**WHAT YOU WILL DO**
All of the records below are to be output exactly; no image belongs in the result.

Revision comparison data
• • • • • • •

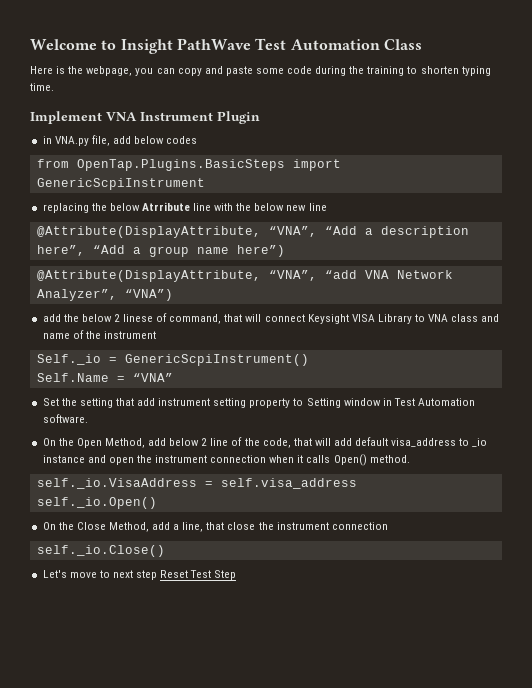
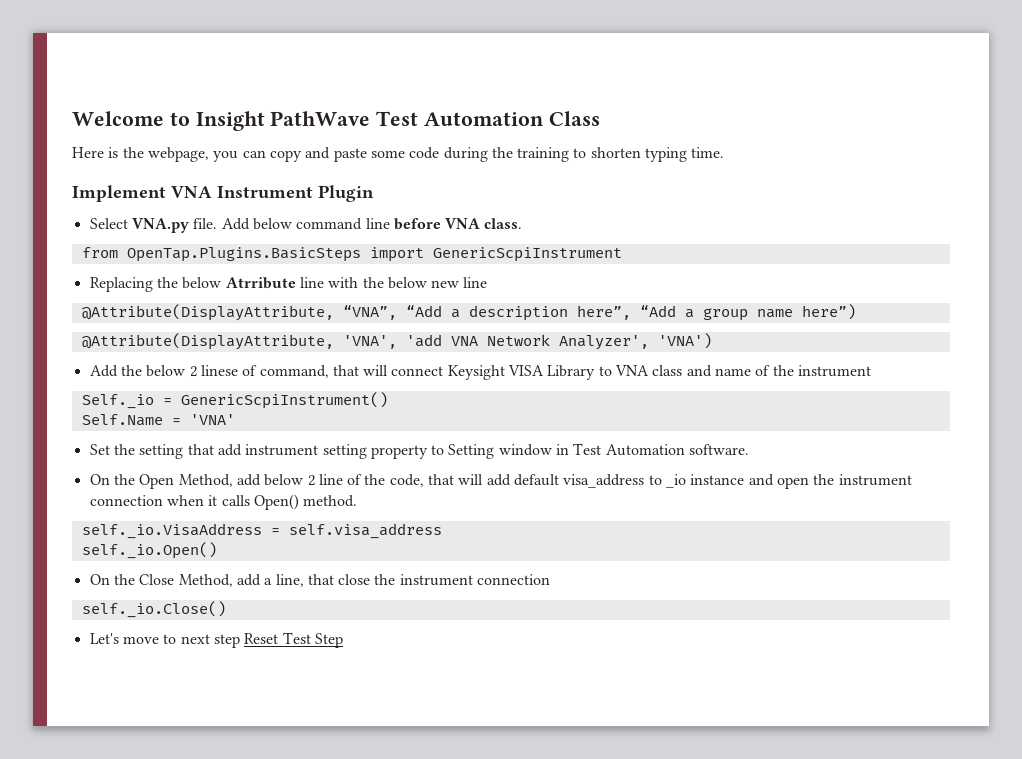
[42,135,198,146] in VNA.py file, add below codes -> [89,218,523,233] Select VNA.py file. Add below command line before VNA class.
[42,203,89,213] replacing -> [89,277,153,292] Replacing
[268,270,453,281] [36,289,173,301] [42,314,61,322] “VNA”, “add VNA Network Analyzer”, “VNA”) // add -> [342,333,712,350] [89,365,118,377] 'VNA', 'add VNA Network Analyzer', 'VNA') // Add
[132,373,173,382] “VNA” -> [189,414,235,425] 'VNA'

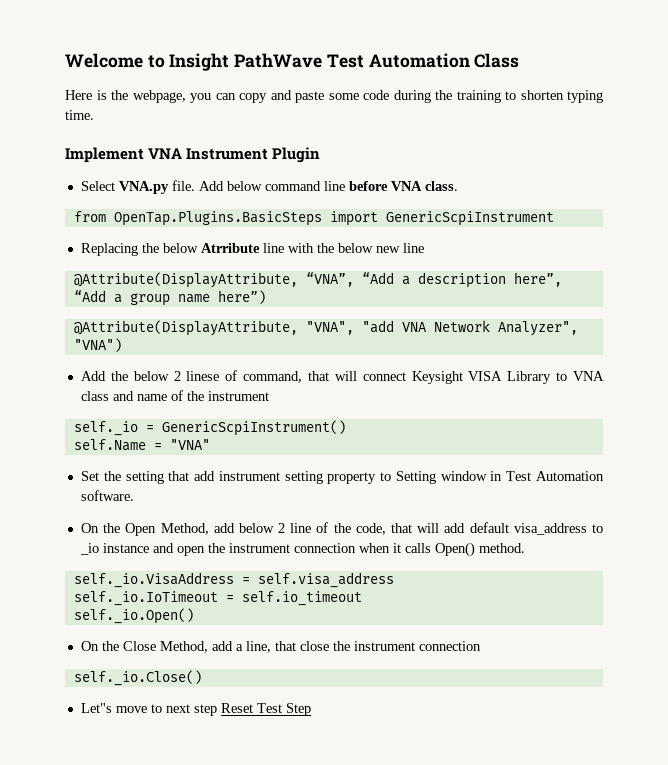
[342,333,712,350] 'VNA', 'add VNA Network Analyzer', 'VNA') -> [305,320,578,336] [73,338,122,352] "VNA", "add VNA Network Analyzer", "VNA")
[81,394,154,409] Self._io -> [73,421,138,436] self._io
[81,414,235,426] Self.Name = 'VNA' -> [73,439,210,451] self.Name = "VNA"
(442, 531) none -> [73,591,362,606] // self._io.IoTimeout = self.io_timeout
[89,633,119,644] Let's -> [80,703,112,713] Let"s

• • • • • • •

**ANSWER BELOW**
[42,135,198,146] in VNA.py file, add below codes -> [89,218,523,233] Select VNA.py file. Add below command line before VNA class.
[42,203,89,213] replacing -> [89,277,153,292] Replacing
[268,270,453,281] [36,289,173,301] [42,314,61,322] “VNA”, “add VNA Network Analyzer”, “VNA”) // add -> [342,333,712,350] [89,365,118,377] 'VNA', 'add VNA Network Analyzer', 'VNA') // Add
[132,373,173,382] “VNA” -> [189,414,235,425] 'VNA'

[342,333,712,350] 'VNA', 'add VNA Network Analyzer', 'VNA') -> [305,320,578,336] [73,338,122,352] "VNA", "add VNA Network Analyzer", "VNA")
[81,394,154,409] Self._io -> [73,421,138,436] self._io
[81,414,235,426] Self.Name = 'VNA' -> [73,439,210,451] self.Name = "VNA"
(442, 531) none -> [73,591,362,606] // self._io.IoTimeout = self.io_timeout
[89,633,119,644] Let's -> [80,703,112,713] Let"s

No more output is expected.